The interpretation of the Supreme Court was not shared by the Milan Court of Appeal, which found it to be in breach of articles 3 and 41 of the Italian Constitution and requested the Constitutional Court to verify the compliance of said interpretation with the provisions of the Italian Constitution.

The Court of Appeal of Milan observed that, based on the Supreme Court interpretation, arbitral proceedings started after the entry into force of the Reform would be subject to different provisions, depending on whether the arbitration clause had been signed before or after 2 March 2006, with consequent breach of the principle of equality (art. 3 Constitution). Moreover, challenging an award for breach of substantive laws would be possible even if the parties did not agree on such option, with consequent unjustified detriment of their freedom to independently negotiate the terms of their contractual relationships (art. 41 Constitution).


What did the Constitutional Court say?

By judgment no. 13 of 2018, the Constitutional Court rejected the Court of Appeal's request as ungrounded, for the following reasons:

  • Equality has to be granted when the compared situations are equal, which does not appear to occur in the case presented by the Court of Milan. The different regime applicable to proceedings started after 2 March 2006, based on the date of the arbitration agreement, is fully justified by the fact that the decision to turn to arbitration is made by the parties at different times, subject to different law regimes. Before the Reform, the annulment of the award for breach of substantive law was admissible, while it is excluded after the Reform, unless otherwise agreed by the parties (or allowed by law). Given the difference between the two situations, it is correct to draw a distinction between the two and to apply the new or the old regime depending on when the arbitration agreement was concluded (rather than when the arbitral proceedings started), taking into consideration also its contractual nature.
  • Both the old and the new regimes aim at protecting the independence of the parties in contractual relations. The ultimate decision rests on the parties, which – under the old regime - could exclude the challenge for error of law and include it under the new one. As a result, there is no issue regarding the protection of the independence of the parties in the conclusion of the contract, as - on the contrary - "the interpretation of the Joint Divisions of the Supreme Court regarding the new rules governing the possibility to challenge the award protects the same independence of the parties that the referring judge asserts to have been breached".

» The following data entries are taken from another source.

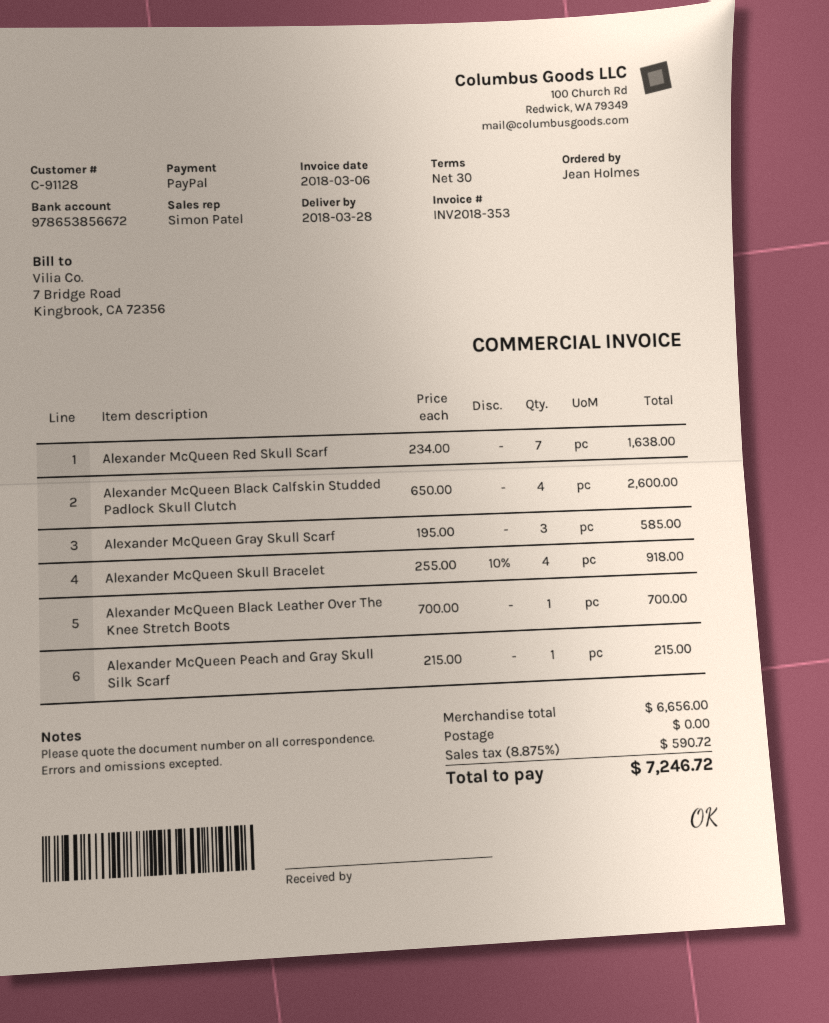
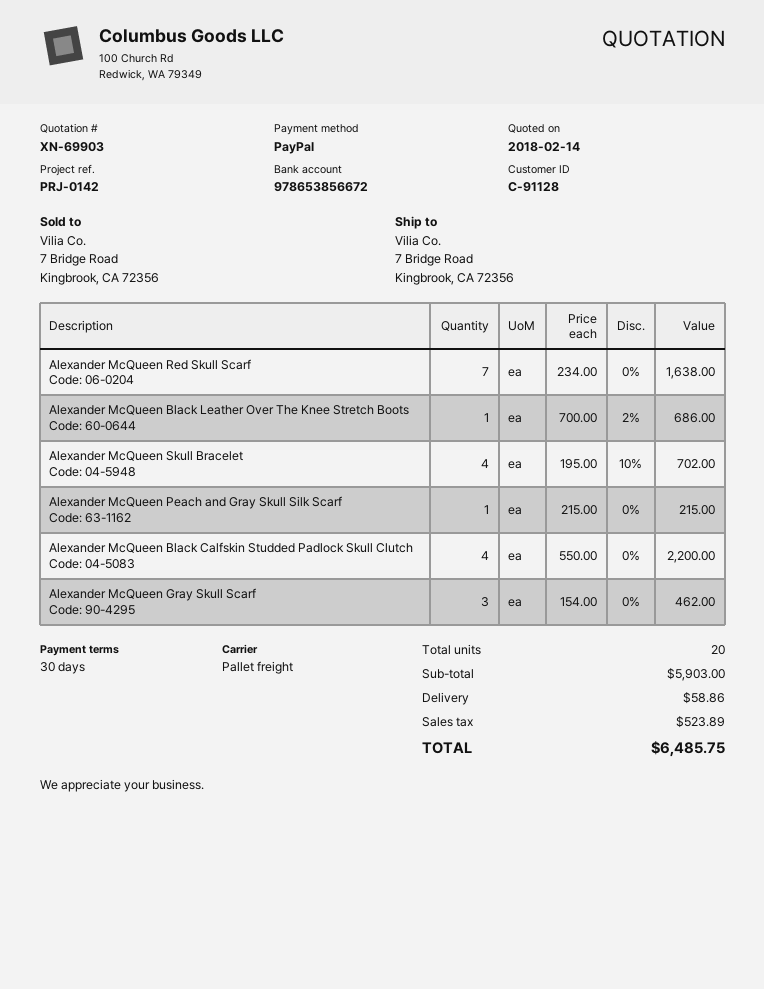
Alexander McQueen Black Calfskin Studded Padlock Skull Clutch: 4 x 650.00 = 2600.00 -> 4 x 550.00 = 2200.00
Alexander McQueen Gray Skull Scarf: 3 x 195.00 = 585.00 -> 3 x 154.00 = 462.00
Alexander McQueen Skull Bracelet: 4 x 255.00 - 10% = 918.00 -> 4 x 195.00 - 10% = 702.00
Alexander McQueen Black Leather Over The Knee Stretch Boots: 1 x 700.00 = 700.00 -> 1 x 700.00 - 2% = 686.00
subtotal: 6656.00 -> 5903.00
shipping: 0.00 -> 58.86
tax: 590.72 -> 523.89
total: 7246.72 -> 6485.75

Is your arbitral clause safe?

The judgment of the Constitutional Court upholds the opinion of the Supreme Court that the identification of the applicable regime to the motion to challenge an award for breach of substantive laws depends on the date of the arbitration agreement rather than on the date in which the arbitration proceedings started. In compliance with this interpretation, companies which are parties to agreements signed before 2 March 2006 and including an arbitration clause should be able to challenge the award also for breach of law, provided that the clause does not state otherwise. For agreements concluded after 2 March 2006, such option should be explicitly agreed in writing.

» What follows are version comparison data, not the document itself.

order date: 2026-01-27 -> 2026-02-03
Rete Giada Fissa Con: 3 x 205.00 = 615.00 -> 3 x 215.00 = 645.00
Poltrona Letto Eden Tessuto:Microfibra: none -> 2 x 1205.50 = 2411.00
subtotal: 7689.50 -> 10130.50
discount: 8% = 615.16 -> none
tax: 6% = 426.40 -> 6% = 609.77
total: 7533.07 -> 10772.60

Still, some cautions are advisable if you want to be able to challenge the award for error of law. Indeed, the stare decisis rule does not apply in Italy and - as the Constitutional Court itself highlighted - other Courts of Appeal might depart from the interpretation of the Supreme Court, as long as adequate reasoning is provided:

– A check up of the existing contracts and of the arbitration clauses is recommended:

  • if the contract or clause were concluded before the Reform and do not expressly state that the award can be challenged for error of law, it might still be advisable to amend it so as to include the option;
  • if the contract or clause are subsequent to the Reform, do not allow the challenge for error of law (but this was not the result of an informed choice), it might be worth trying to negotiate an amendment of the arbitral clause.